Resembling the technology in the film Blade Runner that allowed Harrison Ford to navigate a flat via a photo, the Queensland Police's Interactive Crime Scene Recording system will be used for the first time in a murder trial pending before Brisbane's Supreme Court.
Based on Apple Computer's virtual reality technology, QuickTime VR, the system was developed by Snr Sgt Adrian Freeman, who takes a series of crime-scene photos, and Sgt Troy O'Malley, who stitches them together into navigable panoramas.
The result is like being inside a photographic cylinder that can be moved from left to right and up and down. You can zoom in on details of the scene and jump from one panorama to another, which gives the sensation of walking through the crime scene.
To make navigation of the panoramas easier, they are incorporated into an interactive document resembling a Cluedo board; on one side is a map of the crime scene, with hotspots linked to the panoramas. The map may also feature hotspots showing where key pieces of evidence were found.
Click on the hotspot and a photo of the evidence appears in a window to the left. If, for example, the evidence is a shell casing and a comparison test firing was performed, clicking on the picture again brings up a photo illustrating the test.

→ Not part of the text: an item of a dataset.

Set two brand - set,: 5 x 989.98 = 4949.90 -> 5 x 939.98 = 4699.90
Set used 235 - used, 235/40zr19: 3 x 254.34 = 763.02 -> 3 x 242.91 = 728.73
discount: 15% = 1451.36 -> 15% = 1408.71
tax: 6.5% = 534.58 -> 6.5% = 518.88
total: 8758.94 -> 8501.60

"It places the jury at the scene," says Sgt Freeman. Although virtual reality and other forms of interactive multimedia have been around for a couple of years, until now their potential has not begun to be realised. In general, the technology has been limited to demonstrating products like cars on the Web.
But last month, a pair of Canadian palaeontologists proposed using virtual reality to document new microscopic organisms. Writing in Palaeontologia Electronica, Patrick Lyons and Laurence Head show how researchers can stitch together images from an electron microscope to create a virtual specimen that can be explored from all angles. They claim the system will "revolutionise micropalae-ontological illustration".

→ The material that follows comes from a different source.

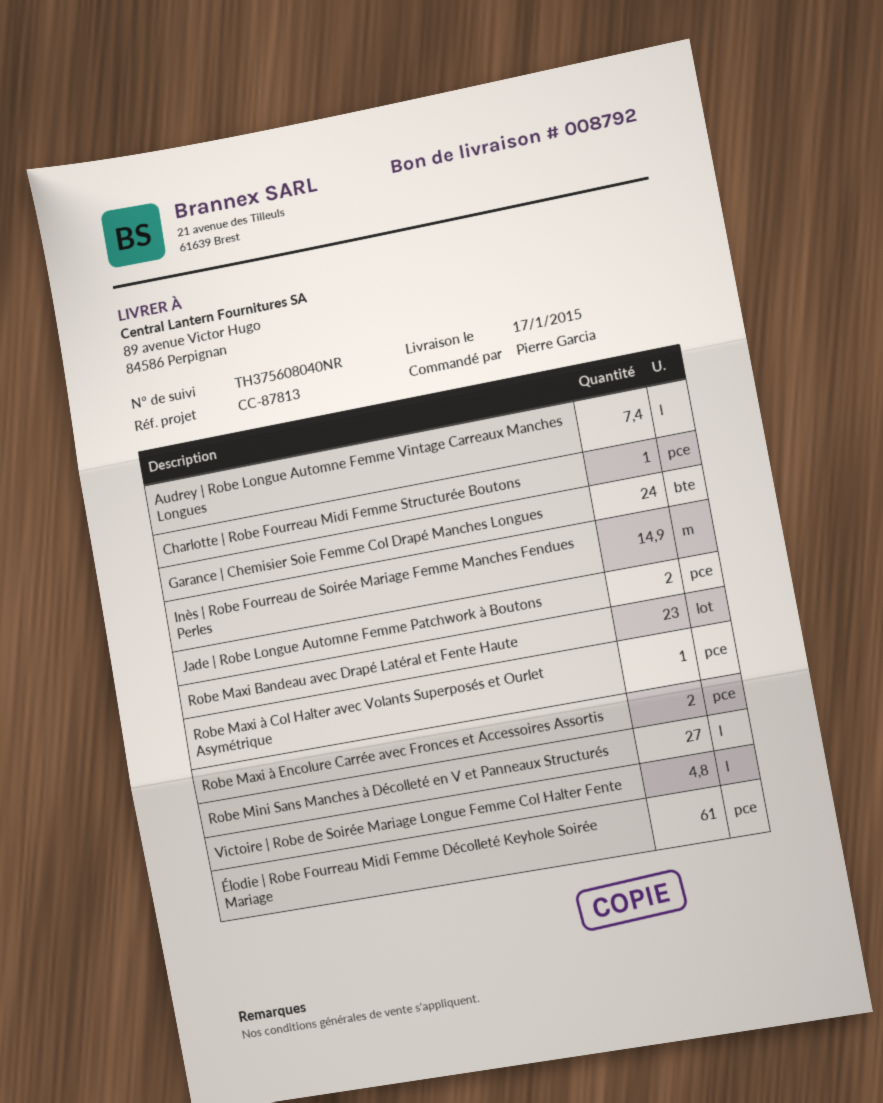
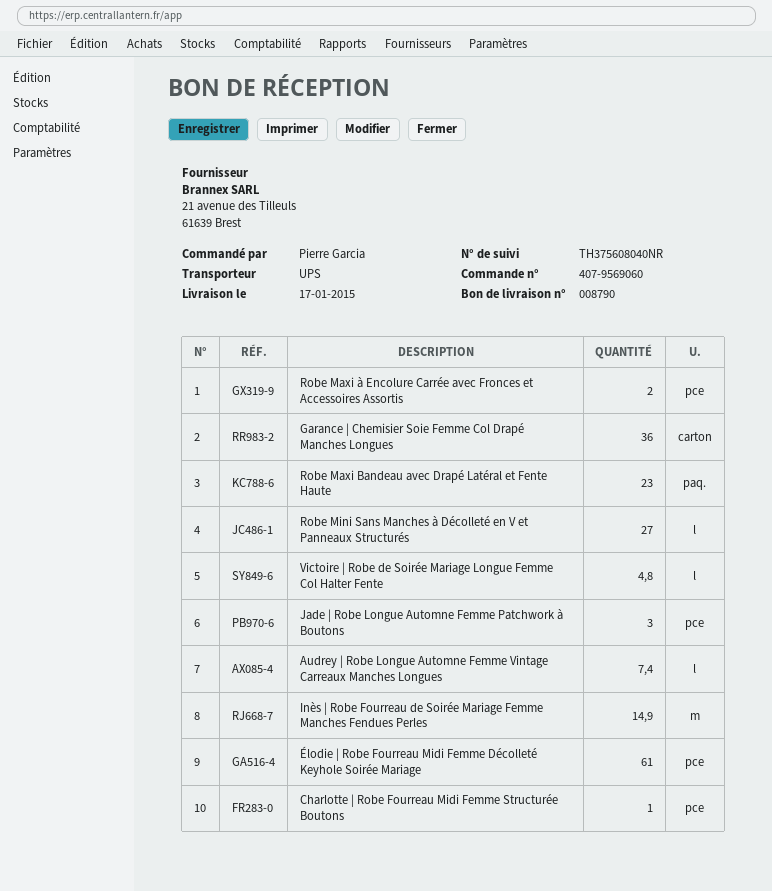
delivery note number: 008792 -> 008790
Garance | Chemisier Soie Femme Col Drapé Manches Longues: 24 -> 36
Jade | Robe Longue Automne Femme Patchwork à Boutons: 2 -> 3
Robe Maxi à Col Halter avec Volants Superposés et Ourlet Asymétrique: 1 -> none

"Interactive media at the moment is like the early days of cinema when they took stage plays and filmed them head on," says Joel Canon, owner of Interactive Photography, based in San Jose, California. "Movies have become a very powerful medium. People have to learn how do this with interactive media."
One of the areas in which interactive media may have a significant impact is education. Just as museums are turning to hands-on displays that teach through exploration, educators are deploying the software equivalents, called interactive illustrations, or exploratories.
Unlike static illustrations, exploratories are micro worlds whose parameters can be changed to see what happens. They often model a phenomenon, like astronomical orbits, or a problem, such as how to build a circuit to light a bulb.
"[Exploratories] are based on Piaget's constructivist theories of learning; learning by doing, learning by being engaged," says Professor Andries van Dam, head of the computer graphics group at Brown University in Providence, Rhode Island. "It's the discovery method of learning."
People have a faculty of graphical intuition, Prof van Dam argues, and things are seen more clearly if they are represented graphically. "If a picture is worth a thousand words, a moving picture is worth a thousand static ones and a dynamic picture that you can interact with is worth a thousand movies." Brown's computer graphics group has been building and experimenting with exploratories since the late 1970s. The advent of Java and the Web has provided an impetus to the effort, promising the means to deliver powerful learning tools over the Net.
Interactive media may also influence the design of software and computer interfaces. Many decry the current state of the art; Microsoft is among them. "We believe that in the next generation of business applications we will use multimedia more and more," says Mr Eric Engstrom, Microsoft's general manager of multimedia. "Information will be presented visually in the form of interactive illustrations. The goal is to bring multimedia to business applications and eliminate the learning curve." To that end, Microsoft last month launched Chromeffects, a technology for creating interactive multimedia and delivering it over the Net.
According to a white paper that accompanied the launch, software will gradually begin to resemble other means of mass communication such as films, TV and radio. Among the methods proposed are interactive 3D interfaces.
Some critics have heard it all before. "Several companies have looked into it and found it difficult," says Jakob Neilsen, a principal of the Neilsen Norman Group, a consultancy in Atherton, California that specialises in interactive design.
"Humans are not frogs, look at where our eyes sit. They point forwards. We've evolved to walk on the savannah, not fly through 3D space." Despite this, Nielsen says the advent of new software interfaces is overdue. "The world is about to change, use-ability is about to take off. The computer interface is still an interface for a calculating machine, but it's becoming a communications tool and it needs an appropriate interface."